### GIVEN ENTRIES

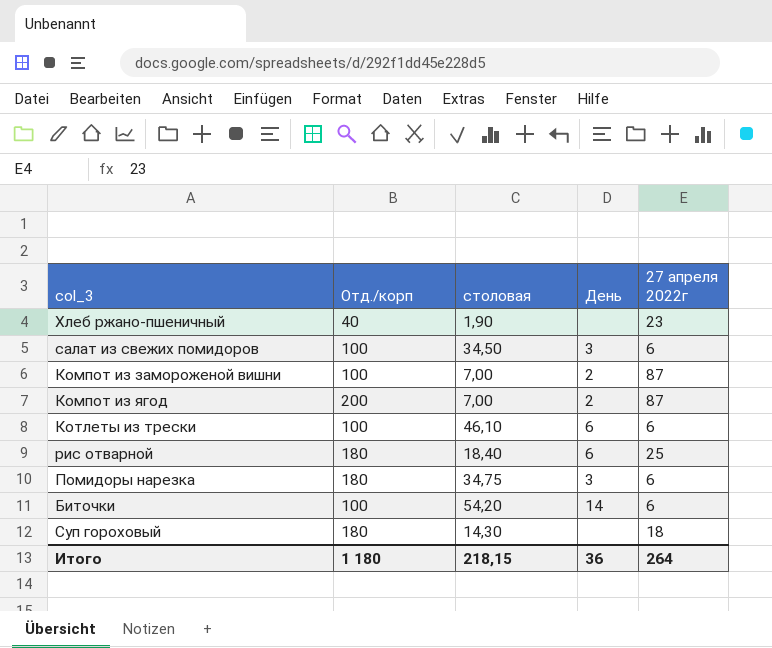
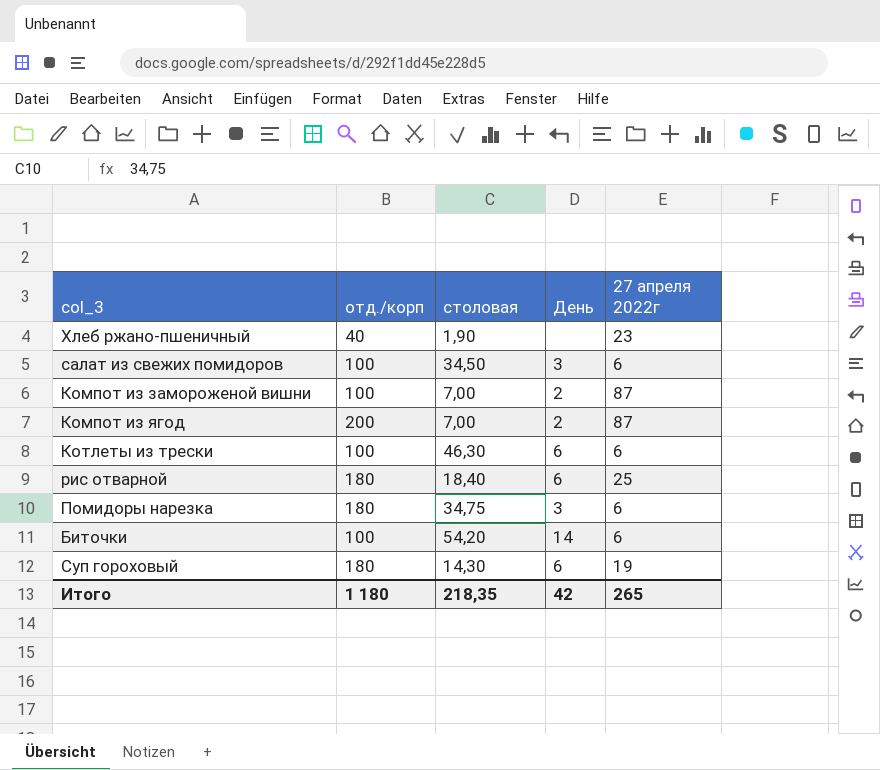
column name: Отд./корп -> отд./корп
Котлеты из трески | столовая: 46,10 -> 46,30
Суп гороховый | День: none -> 6
Суп гороховый | 27 апреля 2022г: 18 -> 19
Итого | столовая: 218,15 -> 218,35
Итого | День: 36 -> 42
Итого | 27 апреля 2022г: 264 -> 265

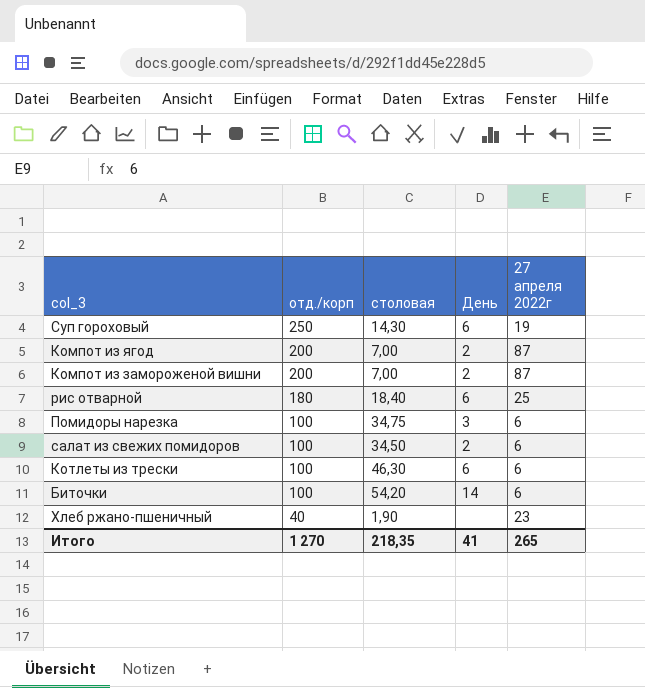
row order: none -> отд./корп descending
Суп гороховый | отд./корп: 180 -> 250
Компот из замороженой вишни | отд./корп: 100 -> 200
Помидоры нарезка | отд./корп: 180 -> 100
салат из свежих помидоров | День: 3 -> 2
Итого | отд./корп: 1 180 -> 1 270
Итого | День: 42 -> 41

######

Omit every picture while transcribing the records above exactly.

column name: Отд./корп -> отд./корп
Котлеты из трески | столовая: 46,10 -> 46,30
Суп гороховый | День: none -> 6
Суп гороховый | 27 апреля 2022г: 18 -> 19
Итого | столовая: 218,15 -> 218,35
Итого | День: 36 -> 42
Итого | 27 апреля 2022г: 264 -> 265

row order: none -> отд./корп descending
Суп гороховый | отд./корп: 180 -> 250
Компот из замороженой вишни | отд./корп: 100 -> 200
Помидоры нарезка | отд./корп: 180 -> 100
салат из свежих помидоров | День: 3 -> 2
Итого | отд./корп: 1 180 -> 1 270
Итого | День: 42 -> 41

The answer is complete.